## [ENTRIES SUPPLIED]
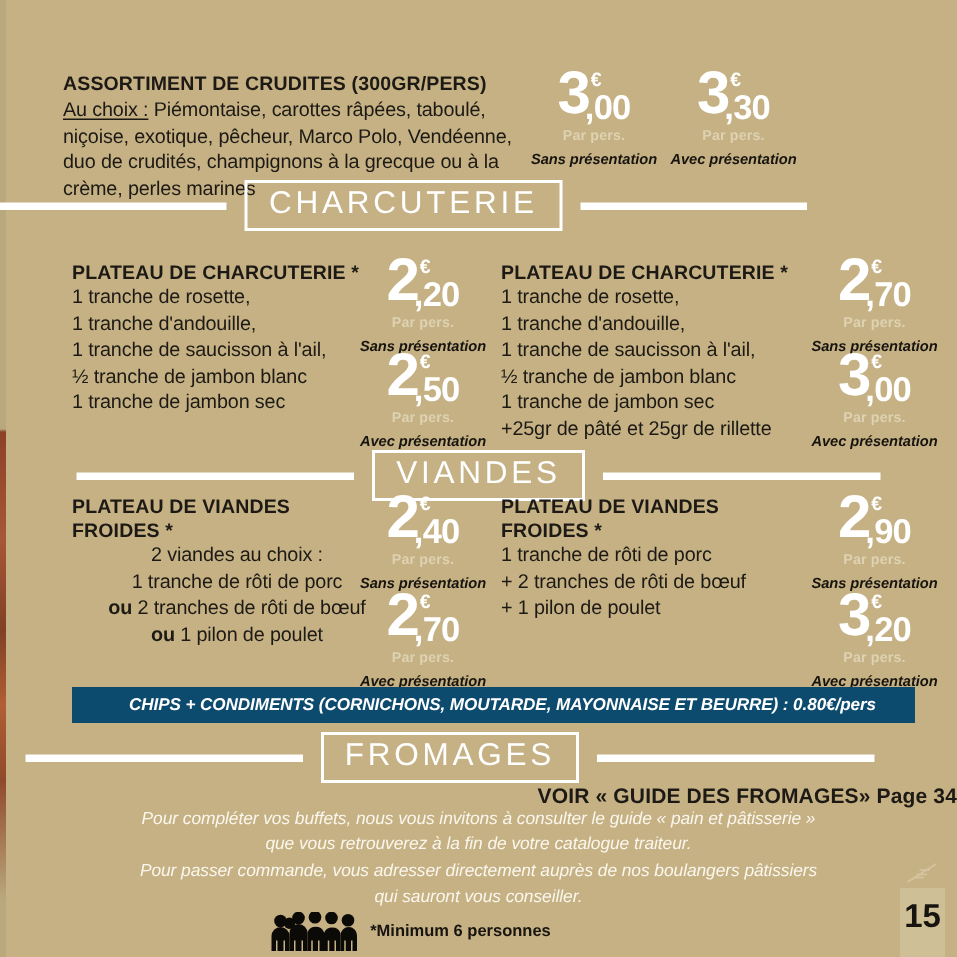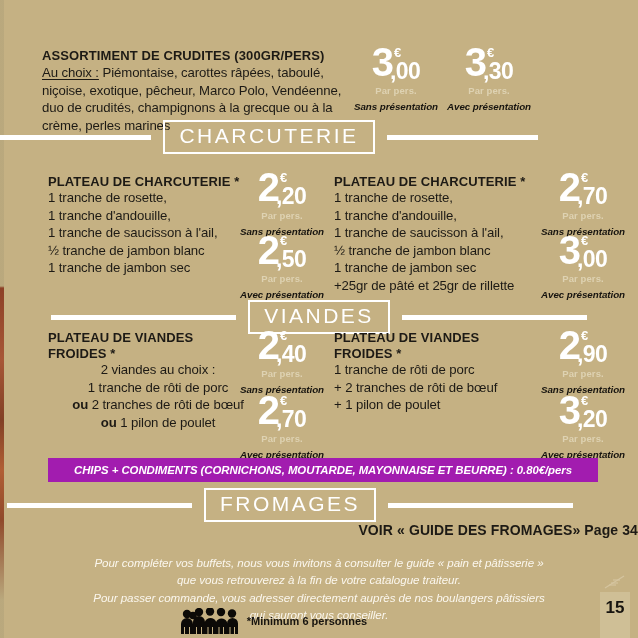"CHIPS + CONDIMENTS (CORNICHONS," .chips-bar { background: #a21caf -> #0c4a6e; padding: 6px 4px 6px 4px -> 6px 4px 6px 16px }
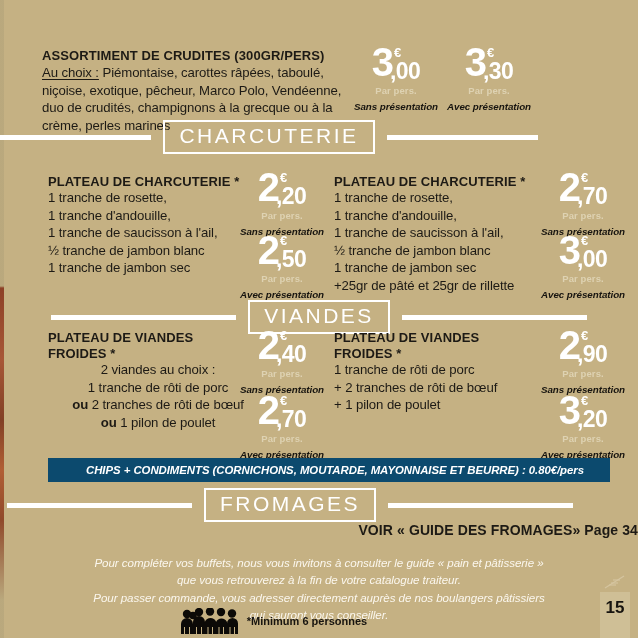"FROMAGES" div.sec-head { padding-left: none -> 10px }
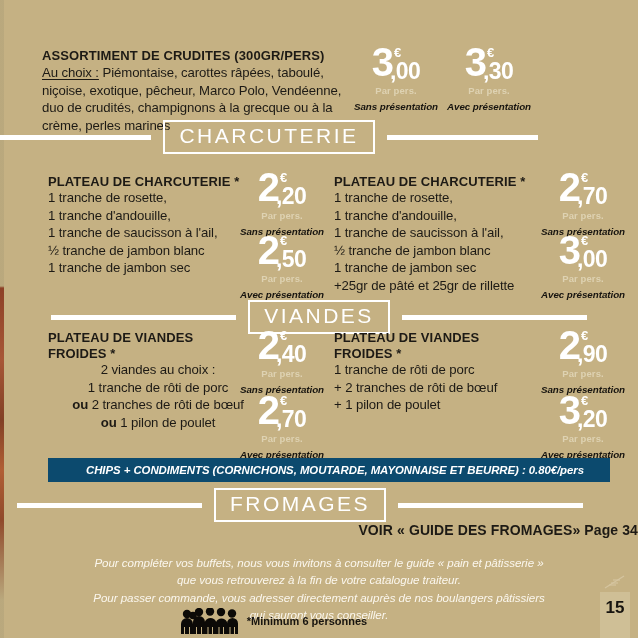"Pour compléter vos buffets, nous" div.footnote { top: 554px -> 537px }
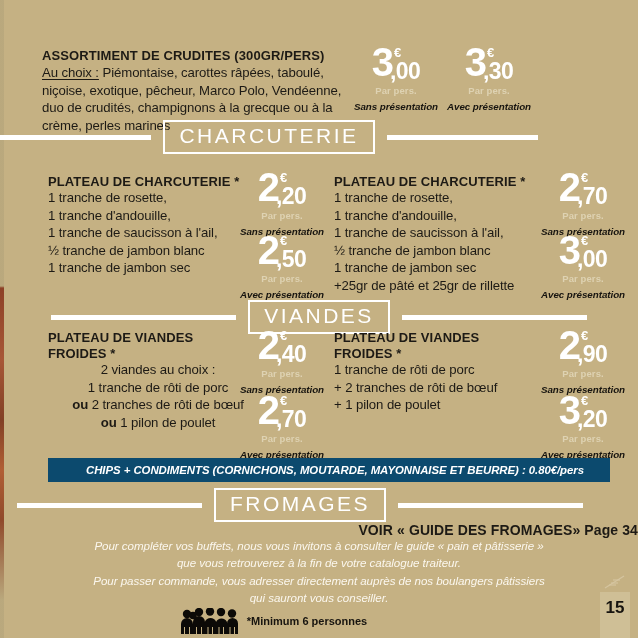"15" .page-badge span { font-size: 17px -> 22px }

==

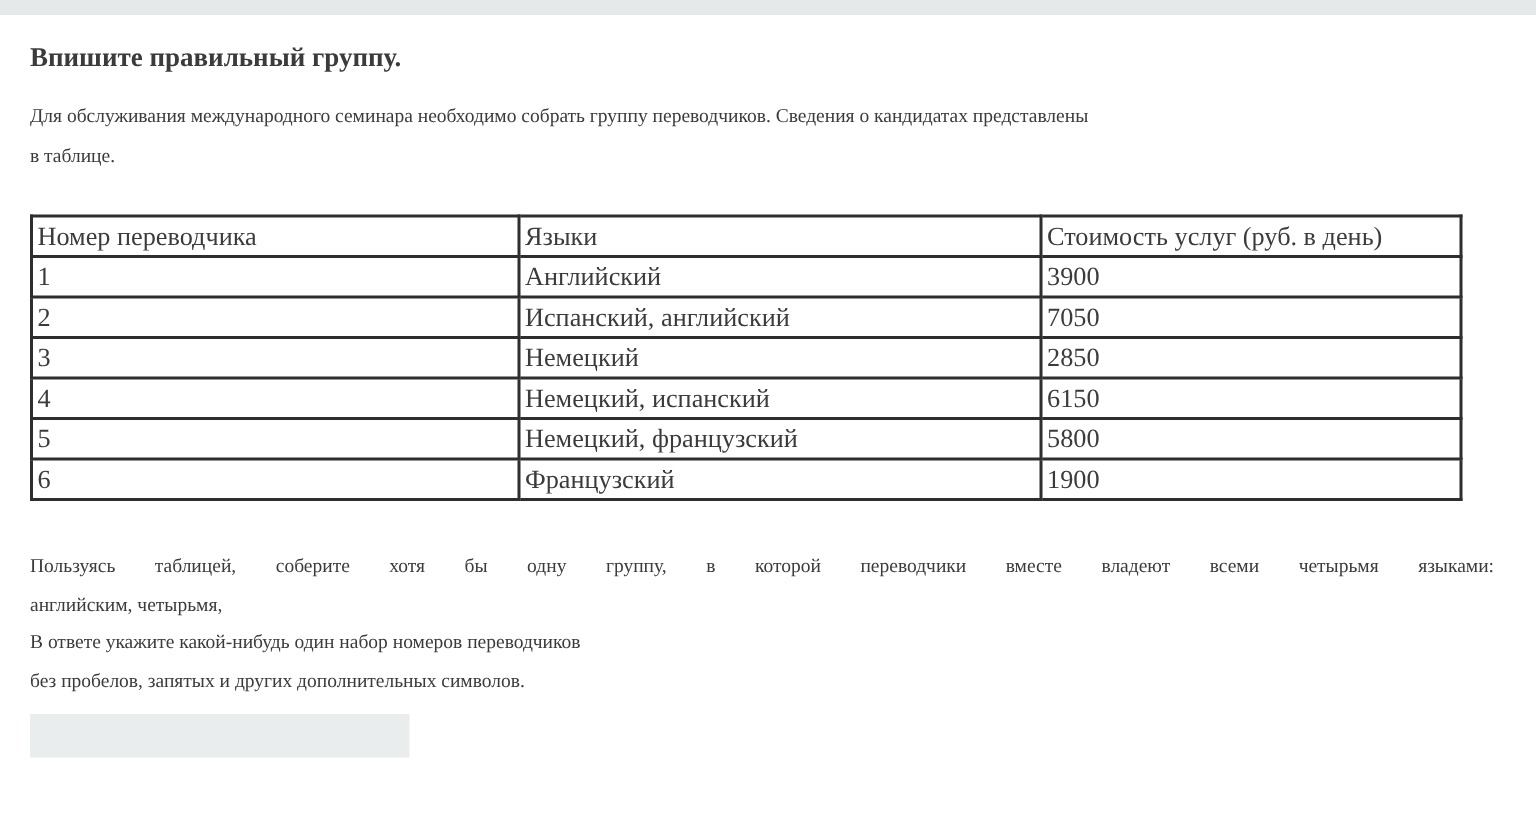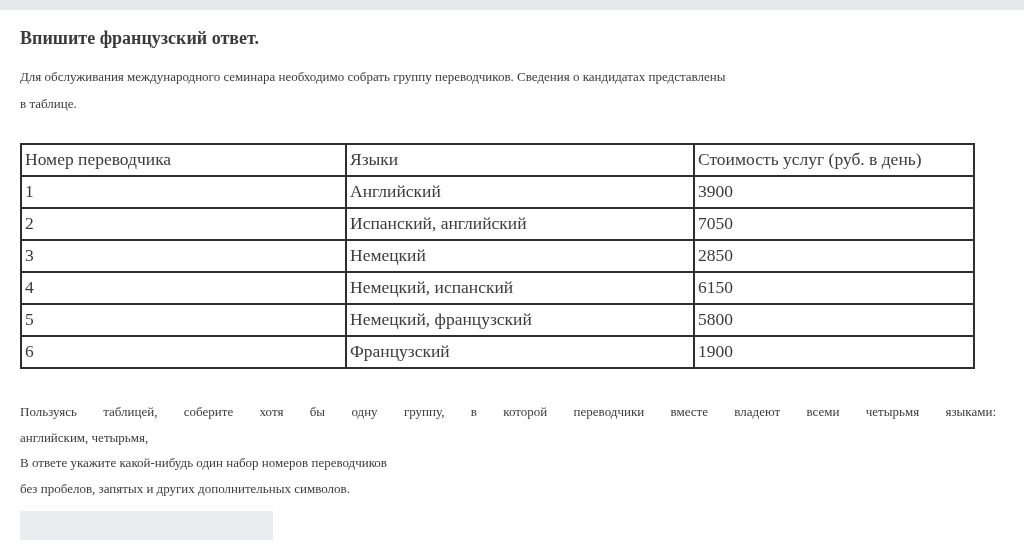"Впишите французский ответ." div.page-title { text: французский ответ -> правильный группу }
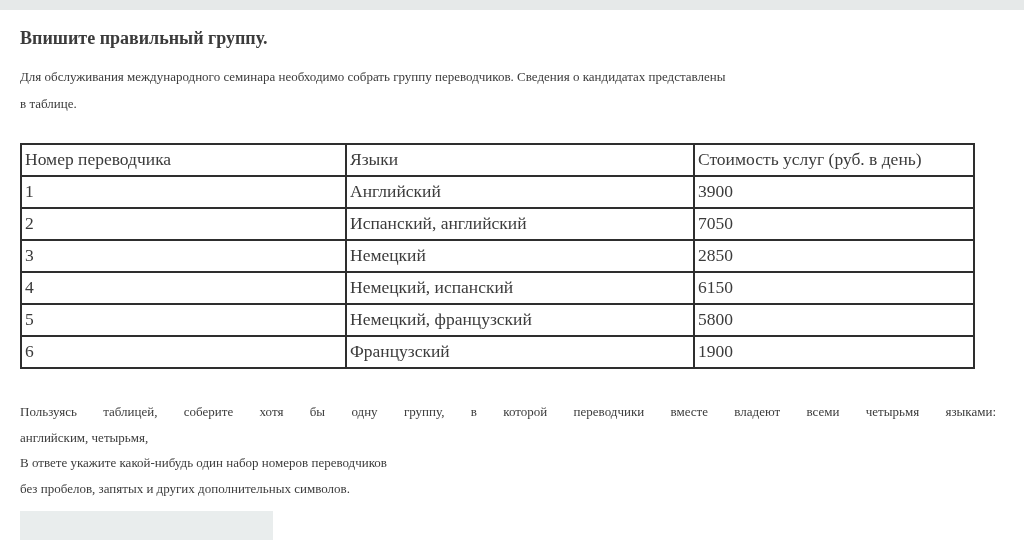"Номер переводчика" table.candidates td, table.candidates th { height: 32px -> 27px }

## [INSTRUCTIONS FOR THE TASK]
Looking above, find the stretch of lines that opens with the one holding "top: 554px ->" and closes with the one holding "font-size: 17px ->". Copy it exactly, pictures excluded.

## [ANSWER BELOW]
"Pour compléter vos buffets, nous" div.footnote { top: 554px -> 537px }
"15" .page-badge span { font-size: 17px -> 22px }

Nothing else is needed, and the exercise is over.